(User interface change data)
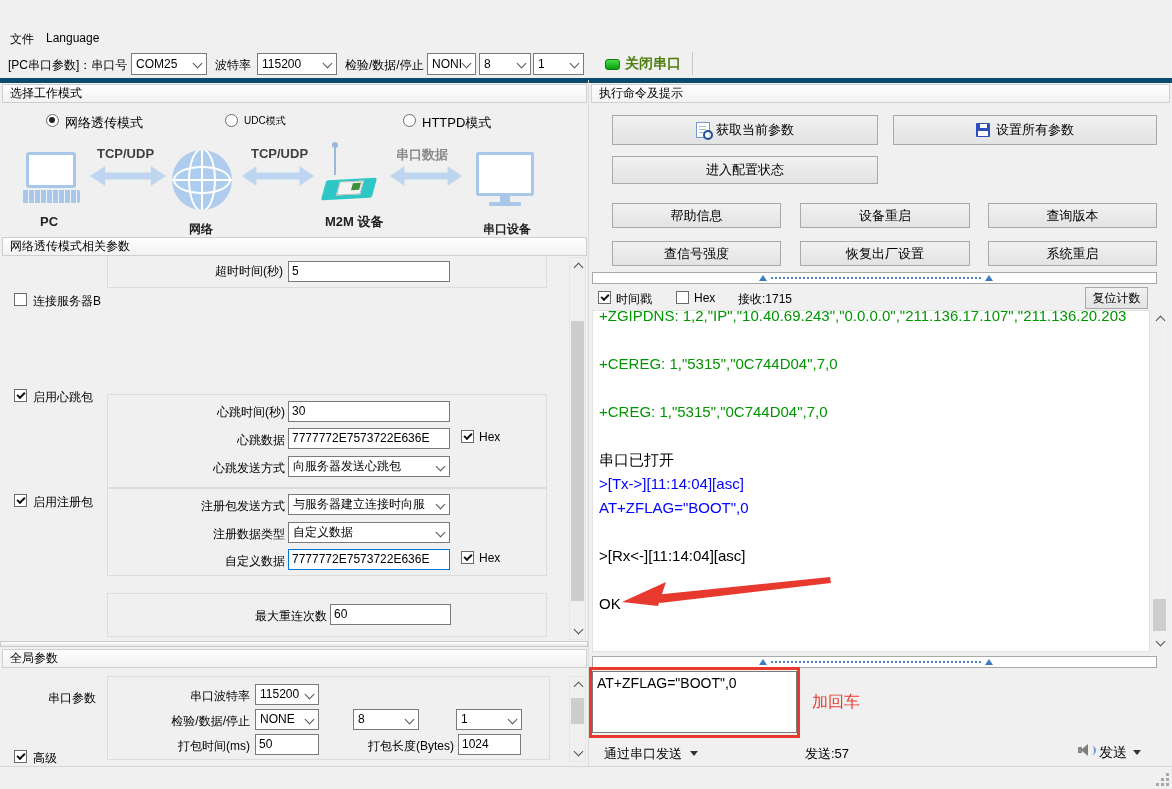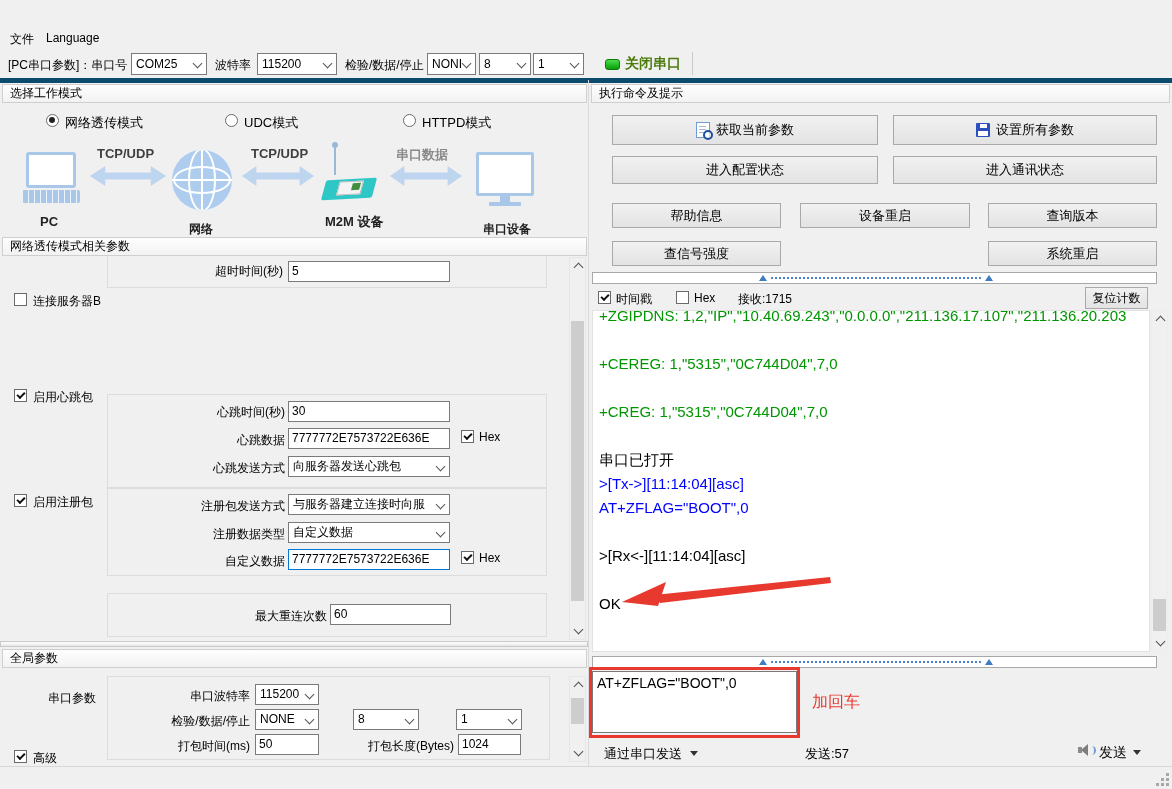--- a/index.html
+++ b/index.html
@@ -146,7 +146,7 @@
   <span class="radio on" style="left:46px;top:114px;"></span>
   <span class="lbl" style="left:65px;top:114px;font-size:13px;">网络透传模式</span>
   <span class="radio" style="left:225px;top:114px;"></span>
-  <span class="lbl" style="left:244px;top:114px;font-size:13px;">UDC模式</span>
+  <span class="lbl" style="left:244px;top:114px;font-size:10px;">UDC模式</span>
   <span class="radio" style="left:403px;top:114px;"></span>
   <span class="lbl" style="left:422px;top:114px;font-size:13px;">HTTPD模式</span>
 

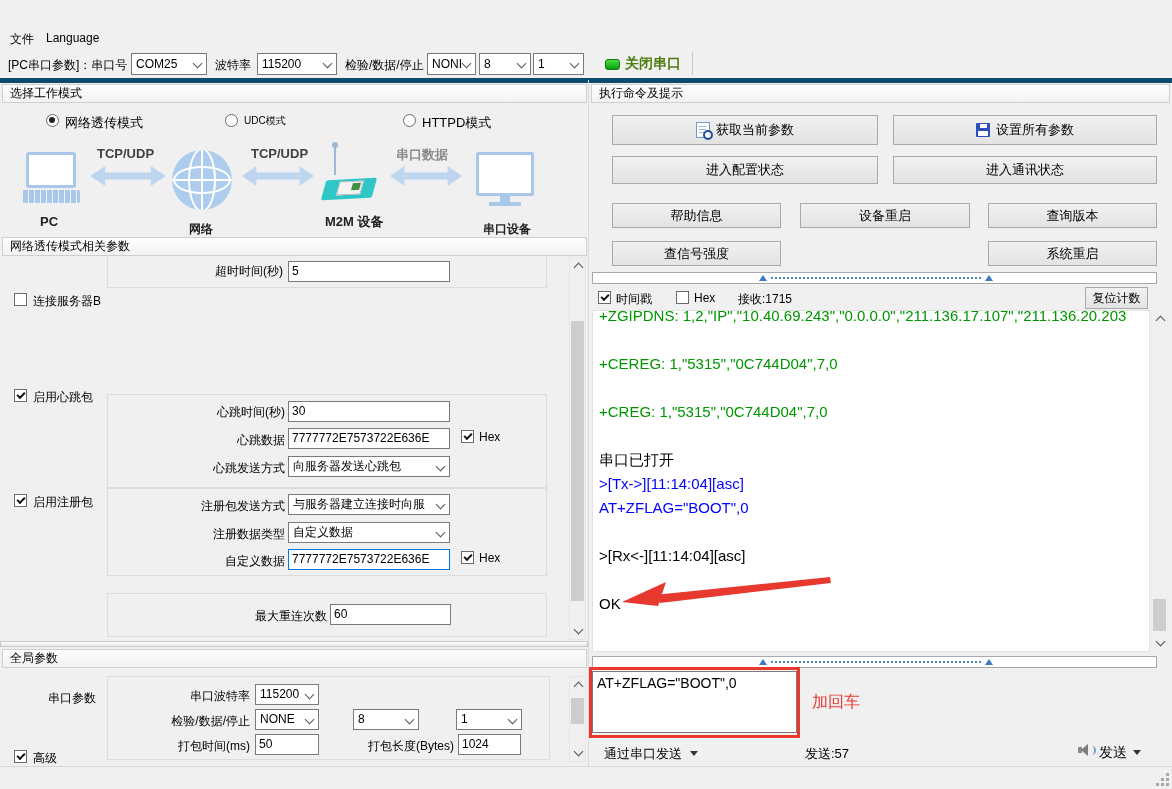--- a/index.html
+++ b/index.html
@@ -276,9 +276,6 @@
   <div class="cmdbtn" style="left:612px;top:156px;width:266px;height:28px;">
       <span>进入配置状态</span>
     </div>
-  <div class="cmdbtn" style="left:893px;top:156px;width:264px;height:28px;">
-      <span>进入通讯状态</span>
-    </div>
   <div class="cmdbtn" style="left:612px;top:203px;width:169px;height:25px;">
       <span>帮助信息</span>
     </div>

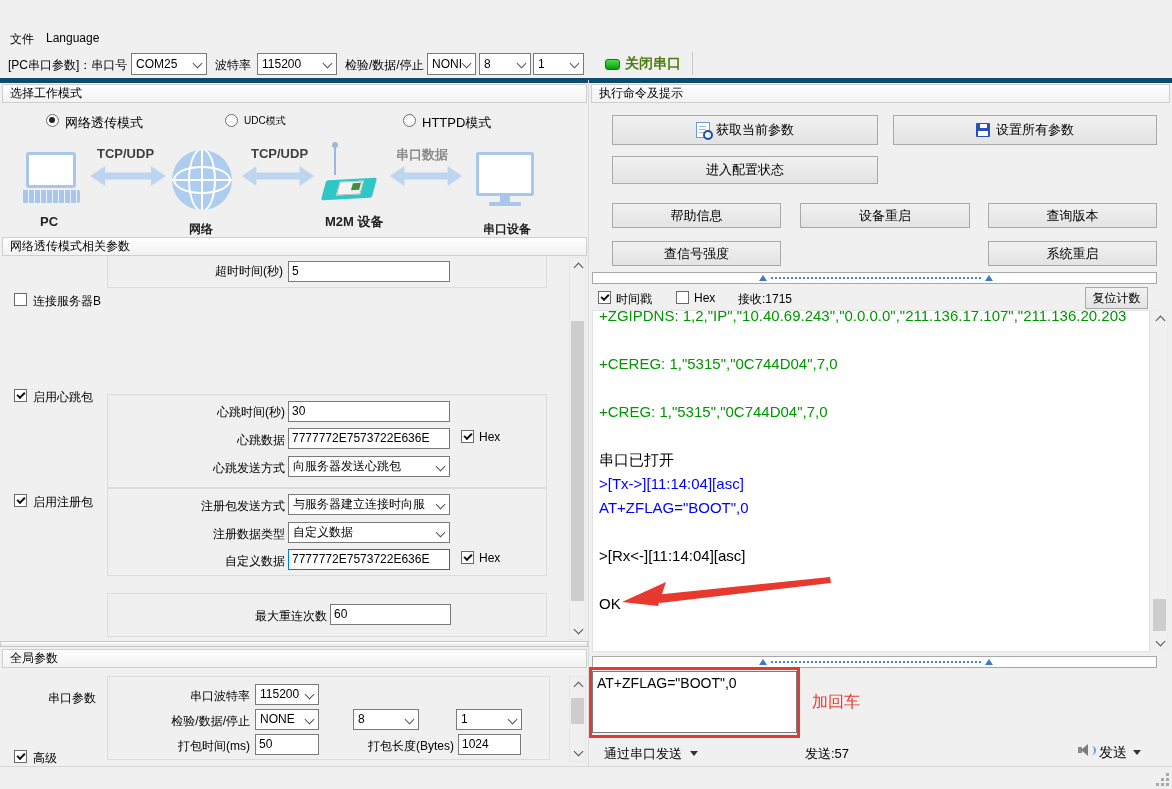--- a/index.html
+++ b/index.html
@@ -288,6 +288,9 @@
   <div class="cmdbtn" style="left:612px;top:241px;width:169px;height:25px;">
       <span>查信号强度</span>
     </div>
+  <div class="cmdbtn" style="left:800px;top:241px;width:170px;height:25px;">
+      <span>恢复出厂设置</span>
+    </div>
   <div class="cmdbtn" style="left:988px;top:241px;width:169px;height:25px;">
       <span>系统重启</span>
     </div>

Task description: Bring together every line in the entries that holds the string "size".

Reply to the exercise:
   <span class="lbl" style="left:65px;top:114px;font-size:13px;">网络透传模式</span>
-  <span class="lbl" style="left:244px;top:114px;font-size:13px;">UDC模式</span>
+  <span class="lbl" style="left:244px;top:114px;font-size:10px;">UDC模式</span>
   <span class="lbl" style="left:422px;top:114px;font-size:13px;">HTTPD模式</span>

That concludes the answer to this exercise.